Published: 15 April 2011



The Cancer Genome Anatomy Project (CGAP) xProfiler and cDNA Digital Gene Expression Displayer (DGED) have been made available to the scientific community over a decade ago and since then were used widely to find genes which are differentially expressed between cancer and normal tissues. The tissue types are usually chosen according to the ontology hierarchy developed by NCBI. The xProfiler uses an internally available flat file database to determine the presence or absence of genes in the chosen libraries, while cDNA DGED uses the publicly available UniGene Expression and Gene relational databases to count the sequences found for each gene in the presented libraries.

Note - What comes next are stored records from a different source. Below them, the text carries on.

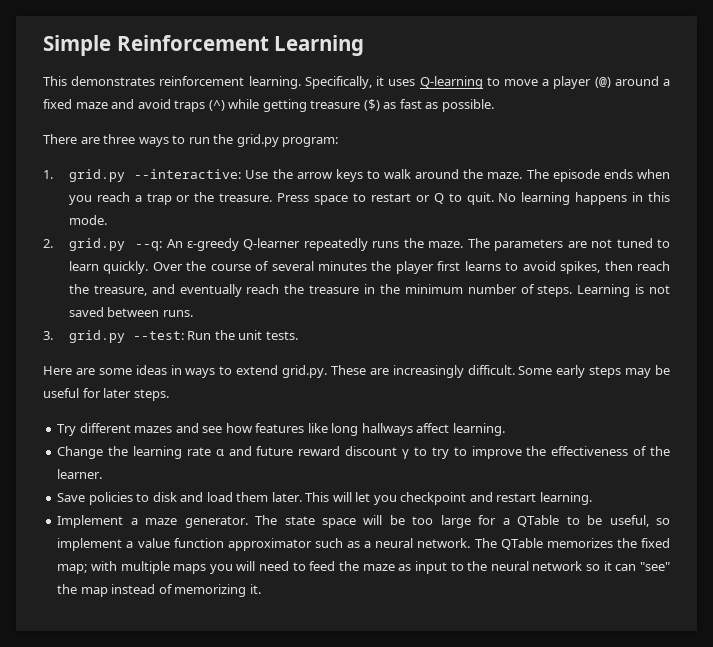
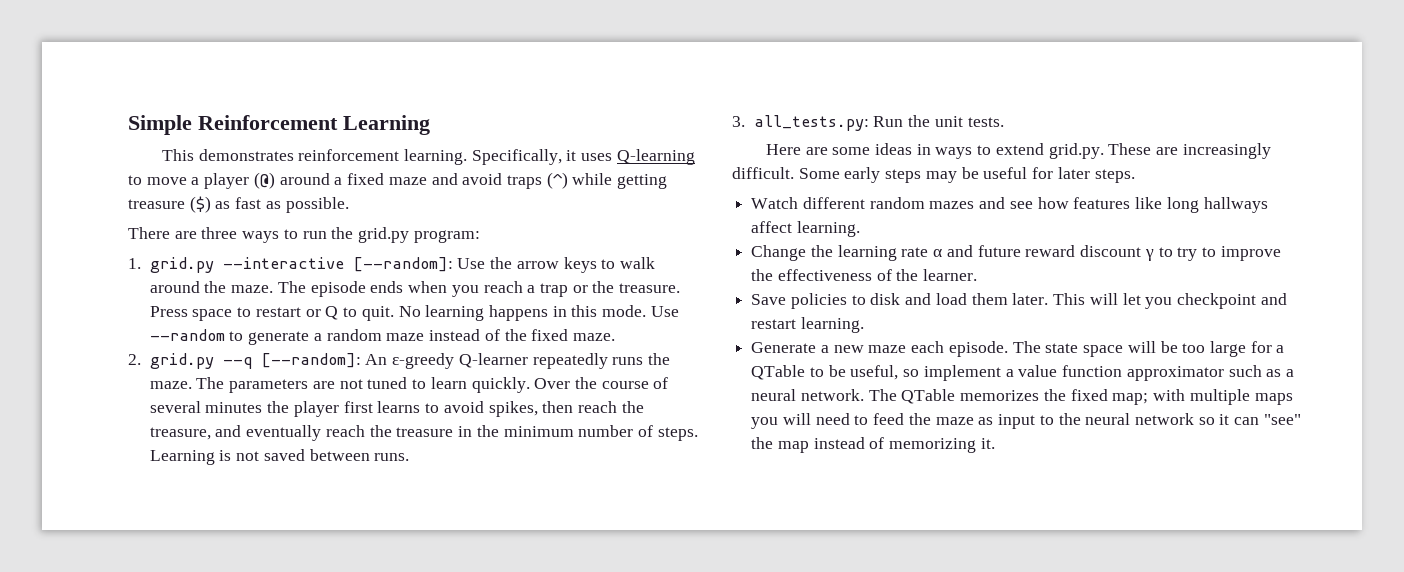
[134,169,242,179] --interactive: -> [222,257,453,272] --interactive [--random]:
(107, 220) none -> [650,306,679,317] [149,329,616,345] Use --random to generate a random maze instead of the fixed maze.
[135,241,163,251] --q: -> [222,353,361,369] --q [--random]:
[68,330,184,343] grid.py --test: -> [753,115,869,131] all_tests.py:
[57,423,131,436] Try different -> [751,197,925,209] Watch different random
[57,515,248,528] Implement a maze generator. -> [751,341,1008,357] Generate a new maze each episode.

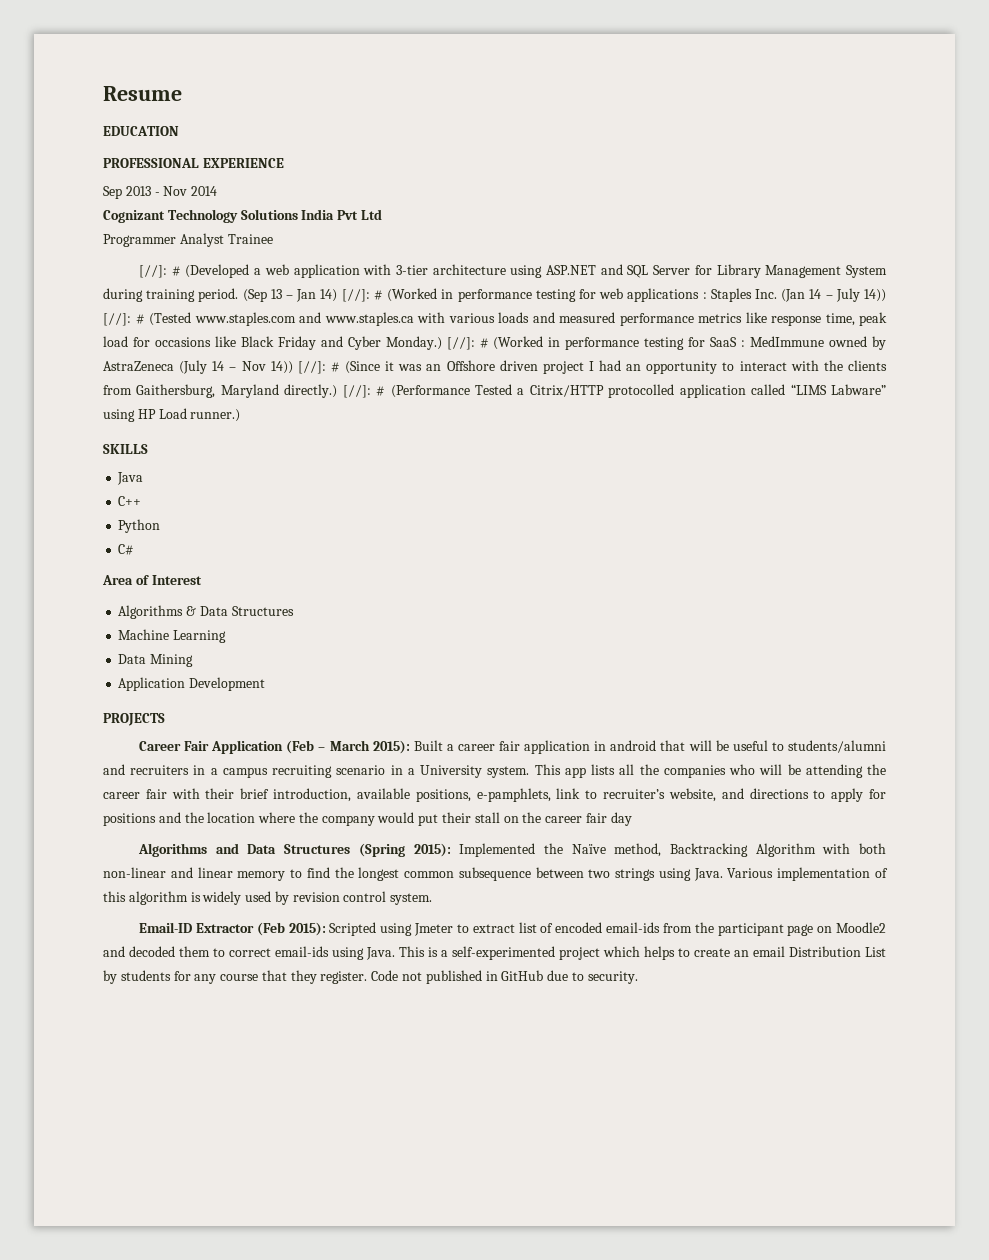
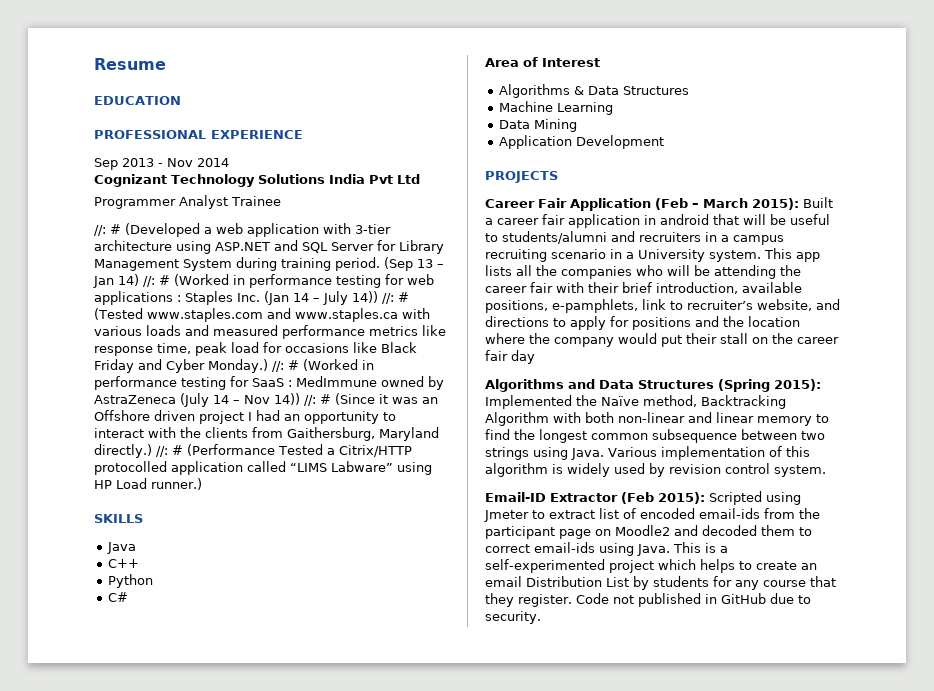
[139,265,168,278] [//]: -> [94,225,106,236] //:
[341,289,370,302] [//]: -> [143,276,155,287] //:
[103,313,131,326] [//]: -> [382,293,394,304] //:
[446,337,475,350] [//]: -> [271,361,284,372] //:
[297,361,326,374] [//]: -> [304,395,316,406] //:
[342,385,371,398] [//]: -> [155,446,168,457] //:

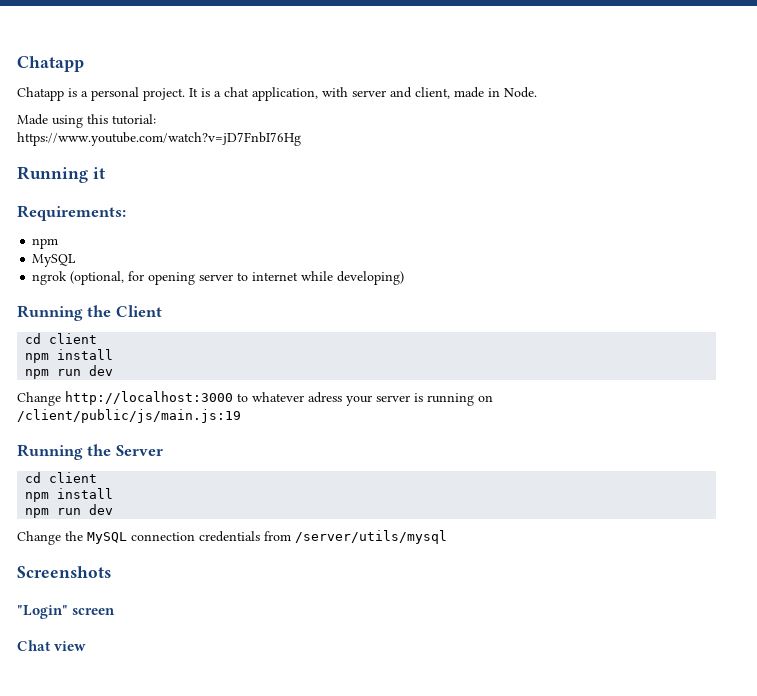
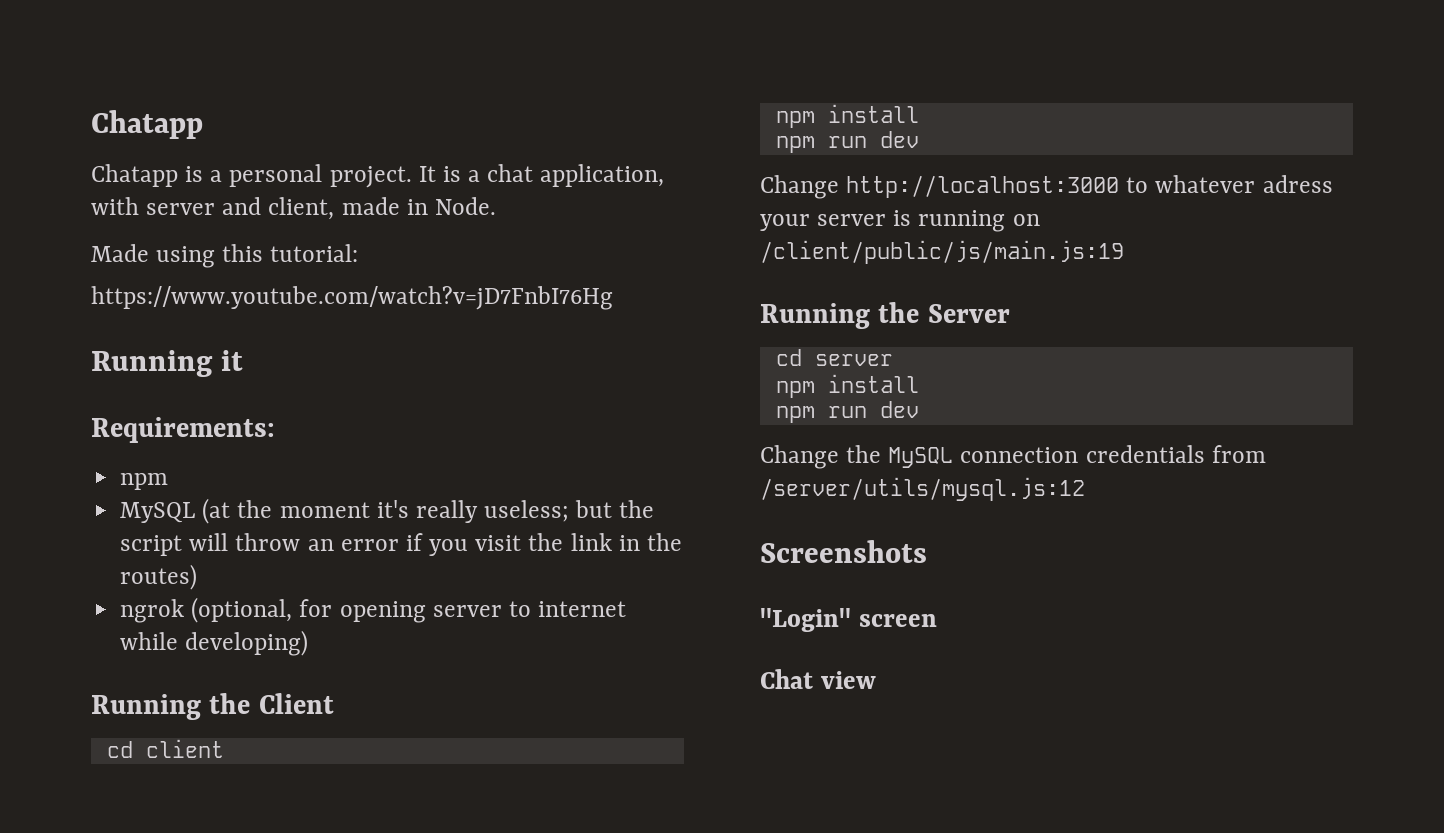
(77, 260) none -> [202,498,655,524] [120,533,682,556] [120,564,198,590] (at the moment it's really useless; but the script will throw an error if you visit the link in the routes)
[49,472,98,483] client -> [814,354,893,366] server
[295,530,447,544] /server/utils/mysql -> [760,477,1085,501] /server/utils/mysql.js:12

We discovered that the CGAP approach often includes libraries from dependent or irrelevant tissues (one third of libraries were incorrect on average, with some tissue searches no correct libraries being selected at all). We also discovered that the CGAP approach reported genes from outside the selected libraries and may omit genes found within the libraries. Other errors include the incorrect estimation of the significance values and inaccurate settings for the library size cut-off values. We advocated a revised approach to finding libraries associated with tissues. In doing so, libraries from dependent or irrelevant tissues do not get included in the final library pool. We also revised the method for determining the presence or absence of a gene by searching the UniGene relational database, revised calculation of statistical significance and sorted the library cut-off filter.


Our results justify re-evaluation of all previously reported results where NCBI CGAP expression data and tools were used.